Jan Roos heeft met verbazing zitten kijken naar de ophef rondom Jeanine Hennis' zwarte hoofddoek in Irak. Hij noemt het "overtrokken." Maar denk niet dat de columnist daarmee partij kiest voor de verdedigers van het islamitische gewaad, want ook voor de voorstanders van deze outfitkeuze heeft hij wat pittige teksten klaarliggen. Ik vind alle ophef over het zwarte gewaad van Sjaantje Hennis in Irak een beetje overtrokken. Natuurlijk is het een klap in het gezicht van Islamitische vrouwen die hun leven lang onderdrukt worden door het patriarchale geloof. Natuurlijk is het een middelvinger naar alle dames die in Iran in de gevangenis zitten omdat zij juist die lappen hebben afgeworpen.

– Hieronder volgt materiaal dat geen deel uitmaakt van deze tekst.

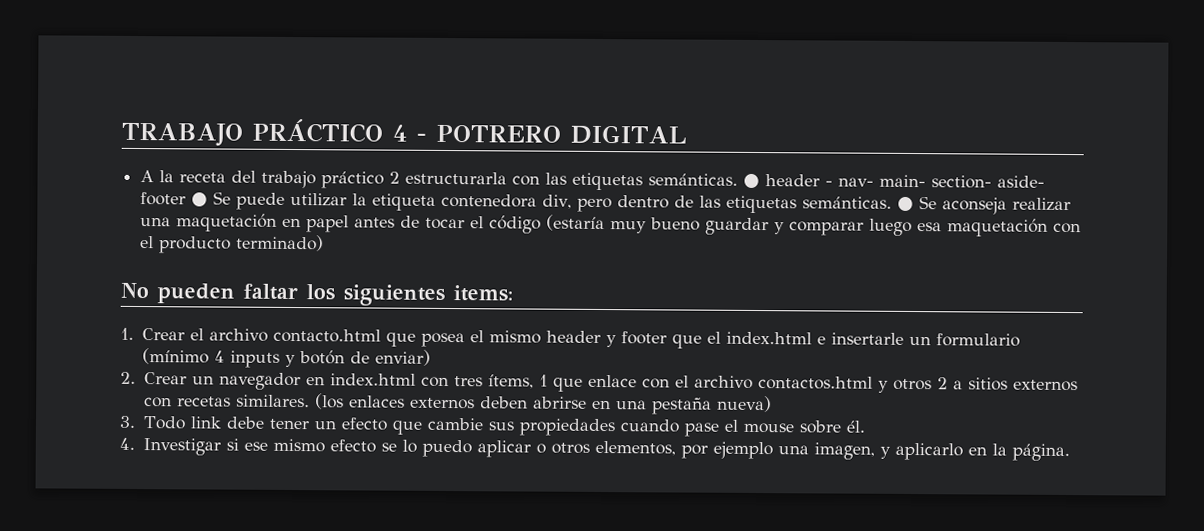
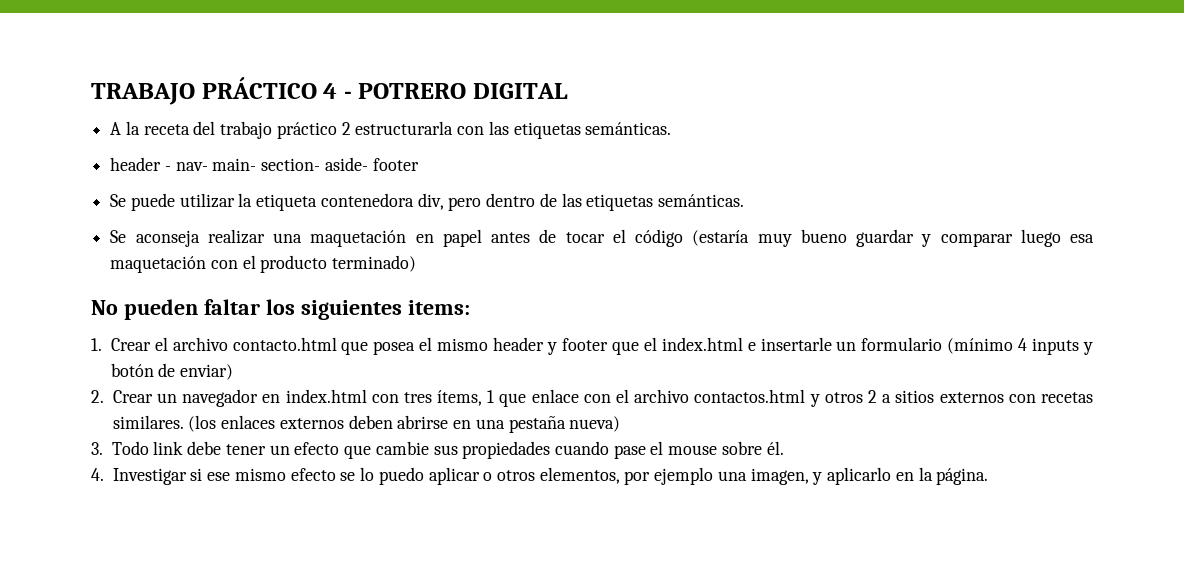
[743,173,761,189] ● -> (672, 128) //
[191,192,209,207] ● -> (419, 164) //
[897,196,915,212] ● -> (744, 200) //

Maar laten we eerlijk zijn, Jeanine stemde als liberaal Kamerlid met homo-emancipatie in haar portefeuille ook tegen het schrappen van de weigerambtenaar, omdat dat nou eenmaal goed uitkwam. Die flexibele ruggengraat toentertijd leverde haar het baantje als minister van defensie op. Dus ze weet heel goed dat haar principes best leuk zijn, maar ook dat alles immers te koop is.
Wat mij wel heel erg opvalt zijn de deuggleufjes die nu in de rij staan te gillen dat het heel erg goed van Hennis is omdat 's lands wijs nou eenmaal 's lands eer is. Goed, ik denk dat je vanuit de VN moet tonen paal te staan voor vrouwenrechten en dus dat je geen onderdrukkende kledij aantrekt om mannen daar te pleasen, maar dat is ook maar een mening. Het vreemde is alleen wel dat die "'s lands wijs 's lands eer"-types ook in ons land de hoofddoek en de boerka hartstochtelijk verdedigen. Ondanks dat het helemaal geen enkele moer met óns 's lands wijs of ons 's lands eer te maken heeft. Dan hoor ik die lui niet zeggen dat ze zich dienen aan te passen aan hoe wij het hier doen. Want dat is dan weer opeens heel erg extreemrechts.
Snapt u het nog?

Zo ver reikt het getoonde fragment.